Yes, it is possible. This is one limitation we discussed in Sec 6.3 and A.4. During experiments we found when the software stack is identical, HSPI cannot differentiate RTX8000 and RTX2080Ti. This is because these two GPUs have both NVIDIA compute capability = 7.5 (Turing architecture), and a very similar number of Tensor Cores around 550 (they fall into the same EQC when the software stack is the same). For more details please refer to Sec 6.3 and A.4.

Please let us know if you have further questions :)

Thank you offering valuable suggestions and questions. We will address them one by one. Due to word limits, we uploaded three new result tables here: https://imgur.com/a/VbONCoU

E1. Essential References Not Discussed

Our work is different from these two papers in terms of goals, threat models (methods), and generalizability.

Goals

• Ref 1 extracts information about CNN models, e.g, whether the model is AlexNet or SqueezeNet, from an FPGA-based CNN accelerator, by analyzing memory access patterns.
• Ref 2 predicts information about the encrypted IPs on an FPGA-based DNN accelerator.
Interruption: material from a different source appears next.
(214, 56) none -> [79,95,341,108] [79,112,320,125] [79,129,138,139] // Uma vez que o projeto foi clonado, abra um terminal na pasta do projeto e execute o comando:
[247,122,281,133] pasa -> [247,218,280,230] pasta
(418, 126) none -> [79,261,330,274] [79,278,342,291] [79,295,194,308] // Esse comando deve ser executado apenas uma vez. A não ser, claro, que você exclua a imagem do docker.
They also recover characteristics about model architectures and extract model params.
• Our work aims to predict information about the SW-HW stack used for serving large deep learning models, including compiler, data types, GPU arch, parallelism strategy, etc. We do not aim to predict which model is being served.

Threat models

• Ref 1 and 2 assume side channel information about the HW like off-chip memory access patterns, electromagnetic traces, schematics is accessible.
• We assume the SW-HW platform serves DNNs in the cloud and we only have access to the request and responses via the service provider’s API.

Generalizability

• Ref 1 and 2 tests their methods on a specific FPGA accelerator.
• We tried our best to test the generalizability of HSPI, across model families, data types, GPU archs, parallelism strategies, etc.
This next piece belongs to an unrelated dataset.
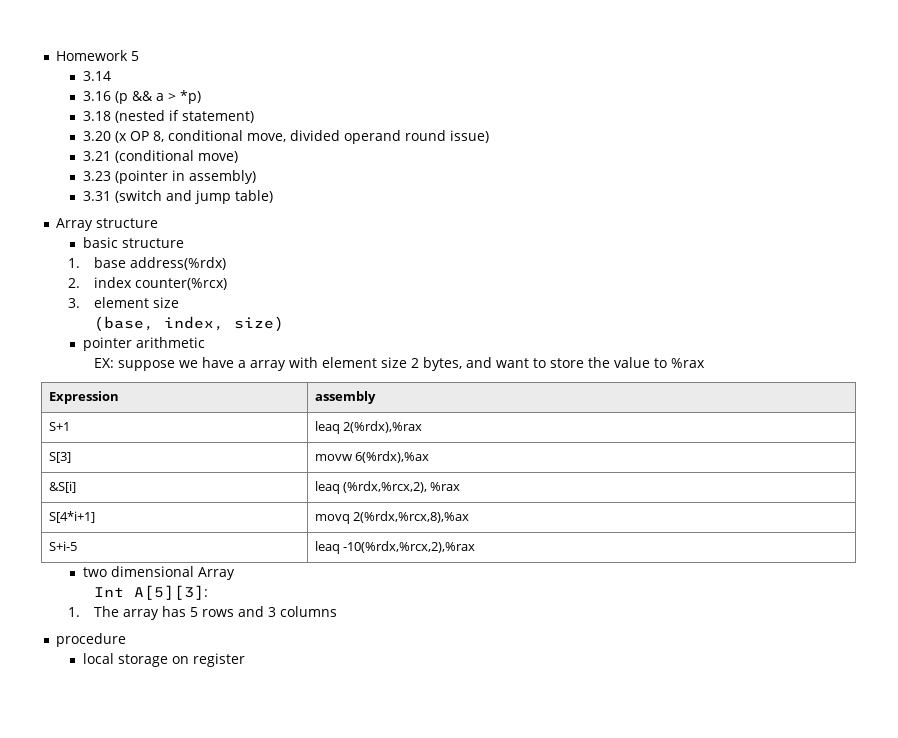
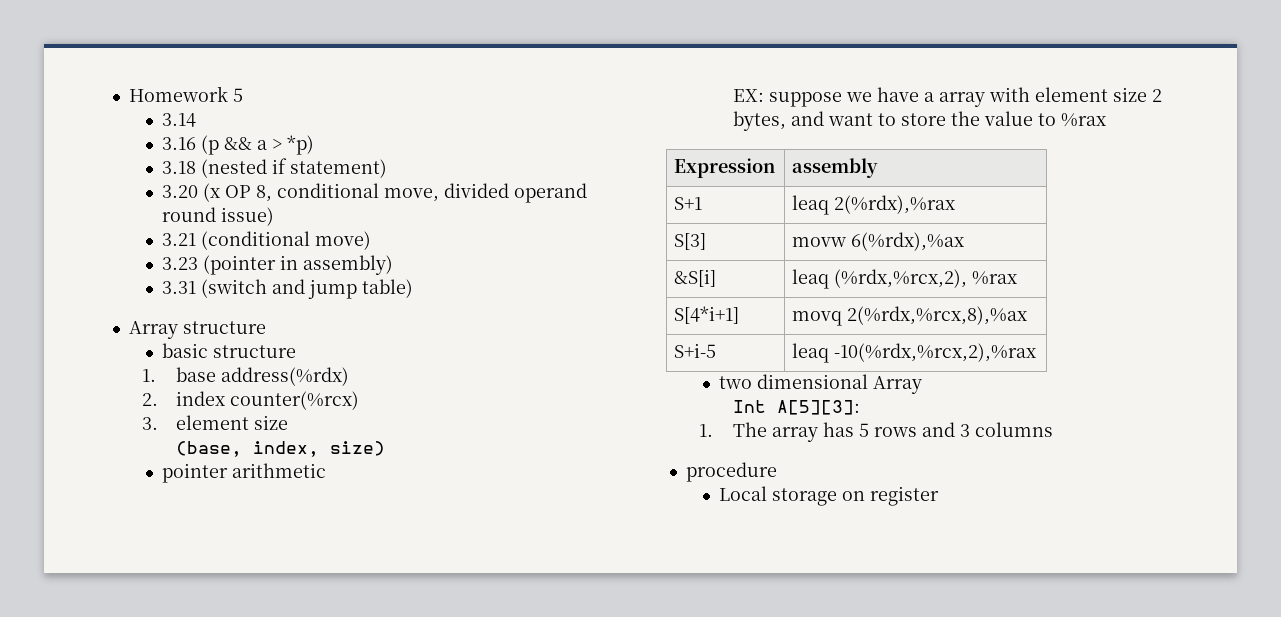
[82,653,114,664] local -> [719,486,768,501] Local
We will include these two papers in our related work section and discuss the differences there.

Q1

I am very curious how a client would differentiate between "deviations" from HW and "deviations" from SW ...

One can differentiate deviations caused by HW and SW because they will be in different EQCs and we can enumerate all of them by going through all HW and SW combinations. However, in Sec 6.3 and A.4 we do get the same output from RTX8000 and RTX2080Ti (they both have NVIDIA compute capability = 7.5 and very similar number of Tensor cores ~550) when using the same SW stack, thus these two combinations are left in the same EQC. Please refer to 6.3 and A.4 for more details.

Q2

As the paper states in A.5, the model inference could have introduced some noise/perturbations ...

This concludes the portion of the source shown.